**TASK REQUIREMENTS:** The entries follow. Copy every line in which "none" appears.

**ENTRIES SUPPLIED:**
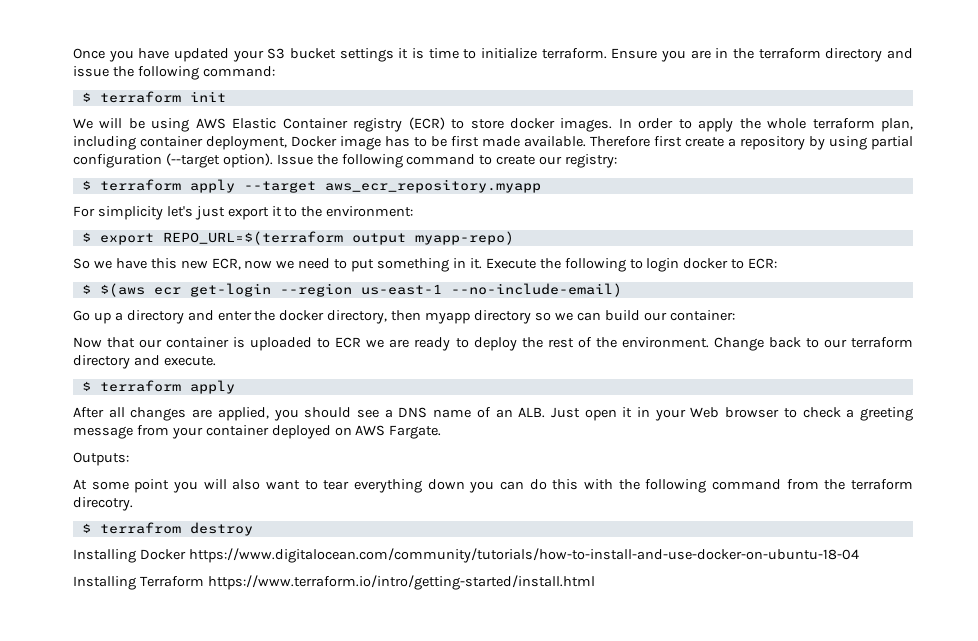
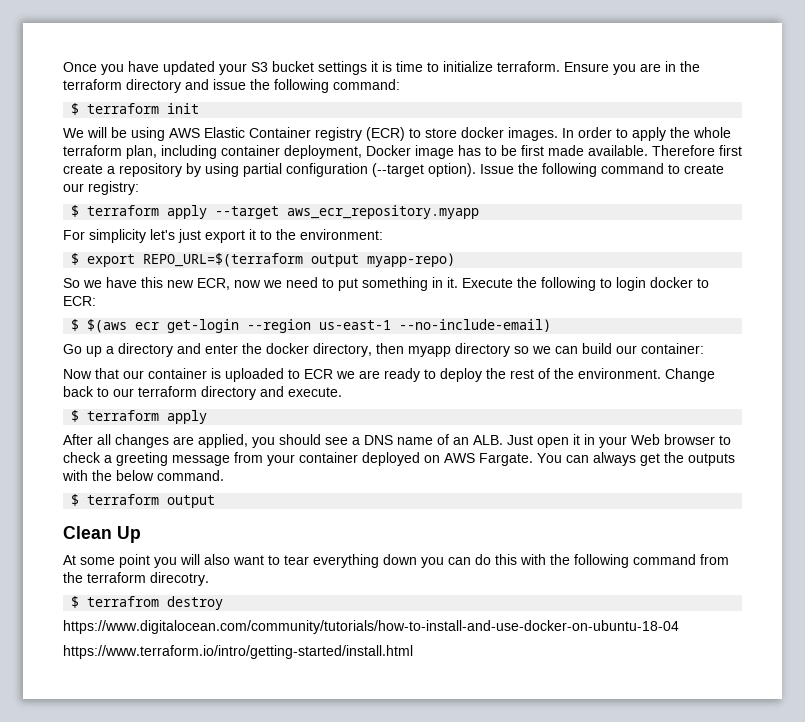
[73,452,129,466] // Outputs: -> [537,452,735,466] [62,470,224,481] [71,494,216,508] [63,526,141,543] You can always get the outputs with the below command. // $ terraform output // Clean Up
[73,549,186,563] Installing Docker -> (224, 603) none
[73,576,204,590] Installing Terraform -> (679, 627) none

---

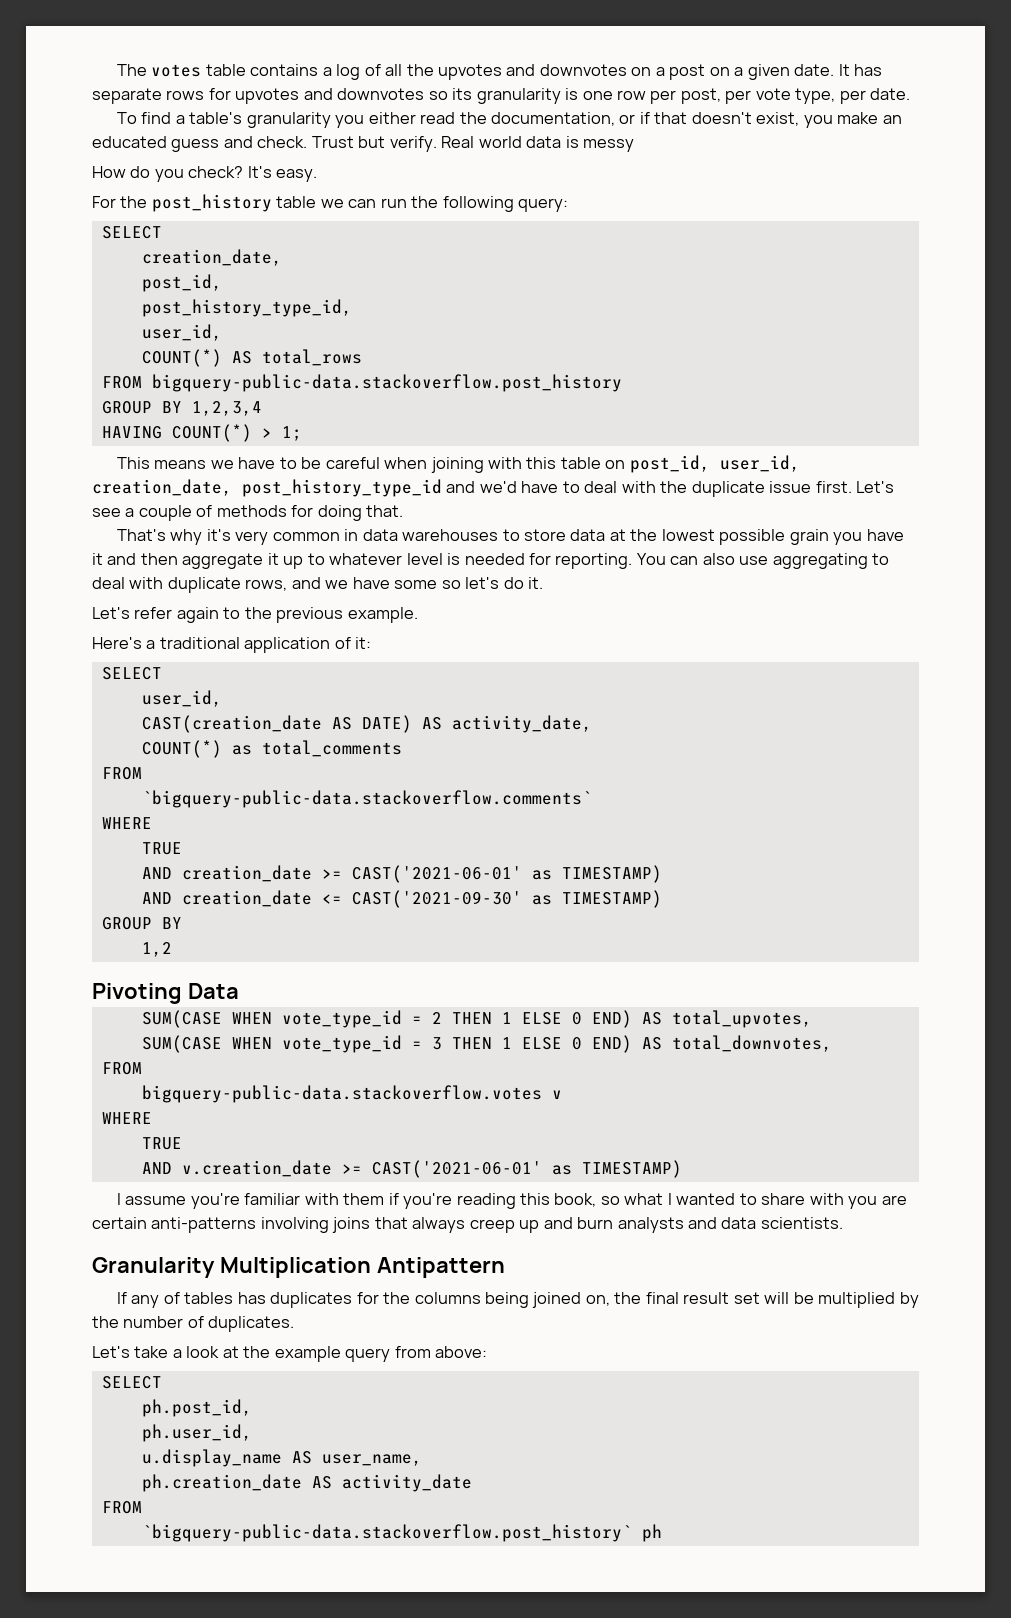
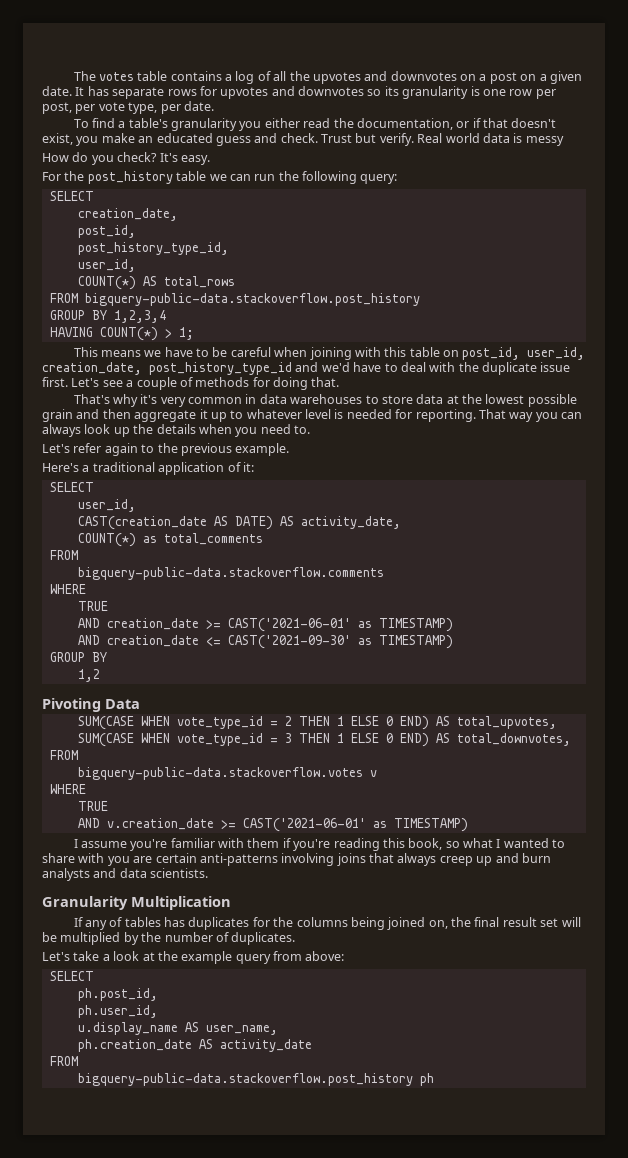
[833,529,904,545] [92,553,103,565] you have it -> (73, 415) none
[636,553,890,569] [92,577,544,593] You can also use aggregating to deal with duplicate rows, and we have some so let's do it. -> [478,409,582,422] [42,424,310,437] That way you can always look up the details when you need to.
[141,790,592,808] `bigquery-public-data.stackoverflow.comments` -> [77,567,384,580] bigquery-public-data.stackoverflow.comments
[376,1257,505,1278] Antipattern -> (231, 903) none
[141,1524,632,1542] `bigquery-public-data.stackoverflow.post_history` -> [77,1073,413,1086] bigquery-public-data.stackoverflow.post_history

**COMPLETED EXERCISE:**
[73,549,186,563] Installing Docker -> (224, 603) none
[73,576,204,590] Installing Terraform -> (679, 627) none
[833,529,904,545] [92,553,103,565] you have it -> (73, 415) none
[376,1257,505,1278] Antipattern -> (231, 903) none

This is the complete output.